Scalar product invariance

Question

The question is somehow silly, but I can't seem to find a way out right now.

Consider the vector $v\in\mathbb R^2$, expressed in Cartesian coordinates as $(1,1)$ and in polar coordinates as $(\sqrt 2, \pi/4)$. The length of the vector should be the same regardless of the coordinate system, right?

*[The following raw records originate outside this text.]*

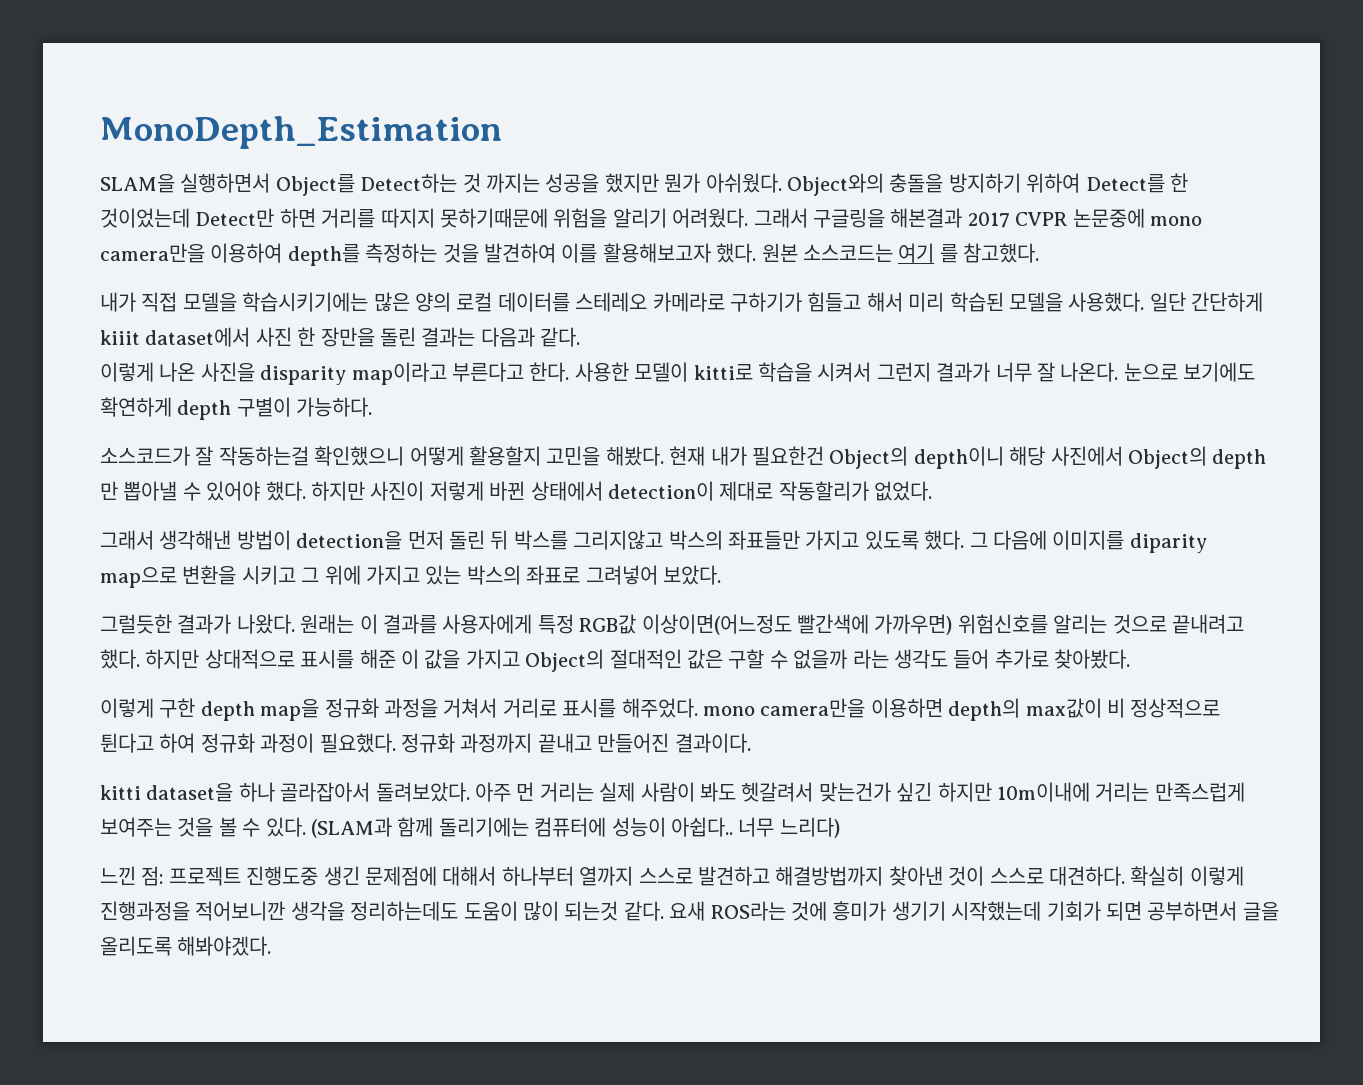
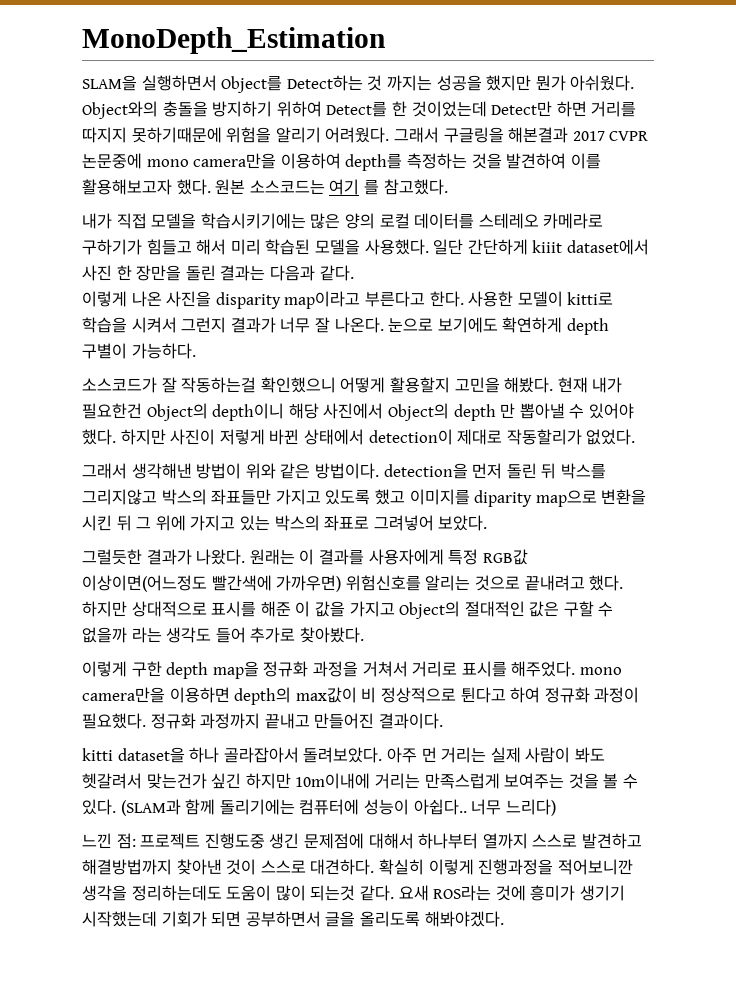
(291, 540) none -> [245,463,379,479] 위와 같은 방법이다.
[924,530,1047,550] 했다. 그 다음에 -> [374,489,405,505] 했고
[241,565,296,585] 시키고 -> [82,515,132,531] 시킨 뒤

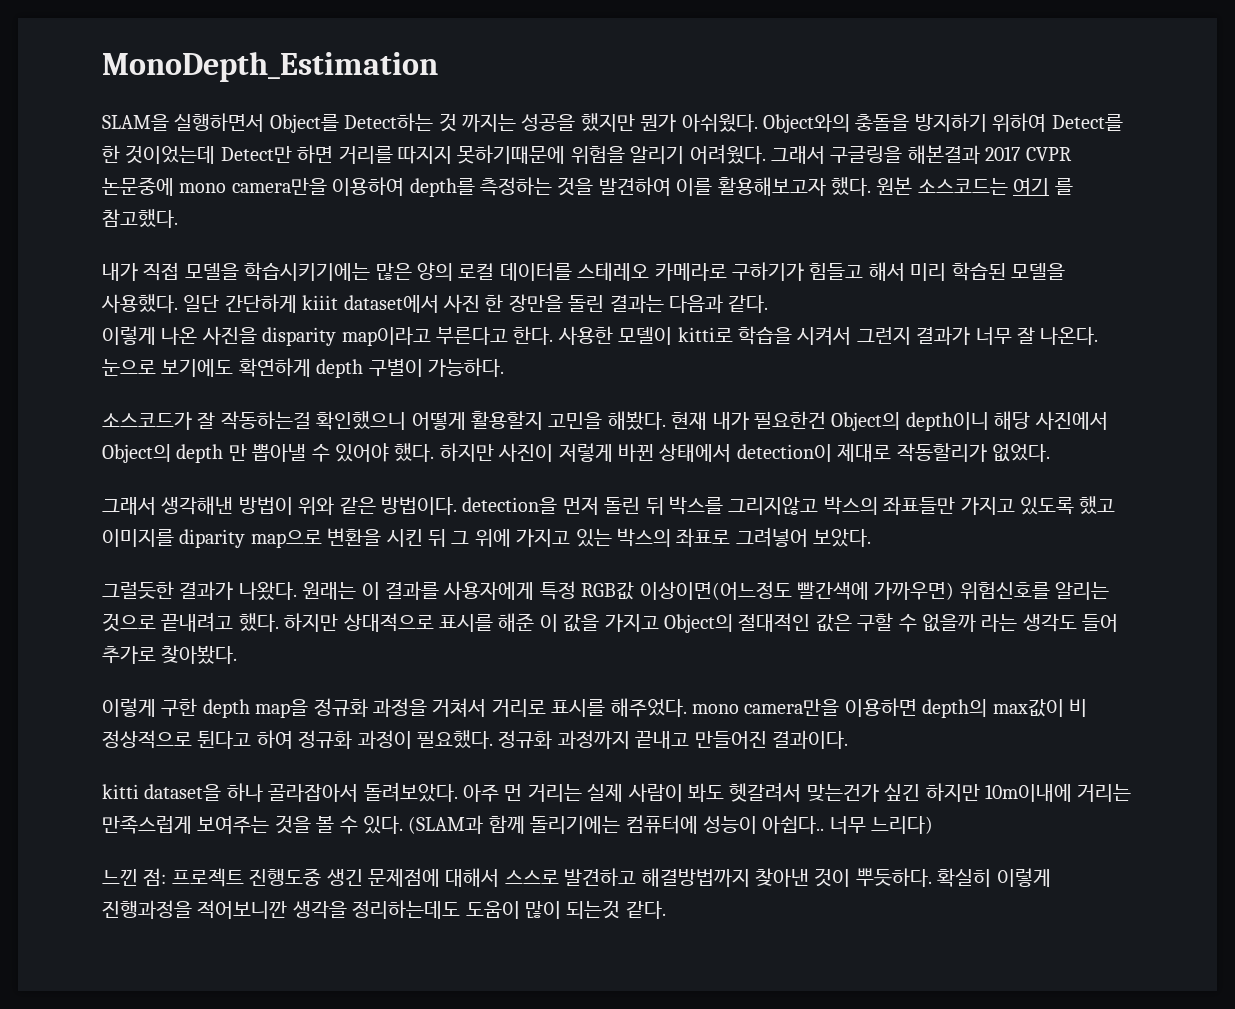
[418,833,528,849] 하나부터 열까지 -> (500, 877) none
[260,859,375,875] 스스로 대견하다. -> [855,868,932,887] 뿌듯하다.
[398,885,625,901] [82,911,504,927] 요새 ROS라는 것에 흥미가 생기기 시작했는데 기회가 되면 공부하면서 글을 올리도록 해봐야겠다. -> (666, 910) none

In Cartesian coordinates the metric tensor is the identity, so that the norm squared is just $1+1=2$; in polar coordinates $g = diag(1, r^2)$, so that the norm squared is $2 + 4\cdot (\pi^2/16)$. This looks just wrong.

One also easily checks that vectors which are orthogonal with the ordinary metric are not orthogonal anymore in this new metric.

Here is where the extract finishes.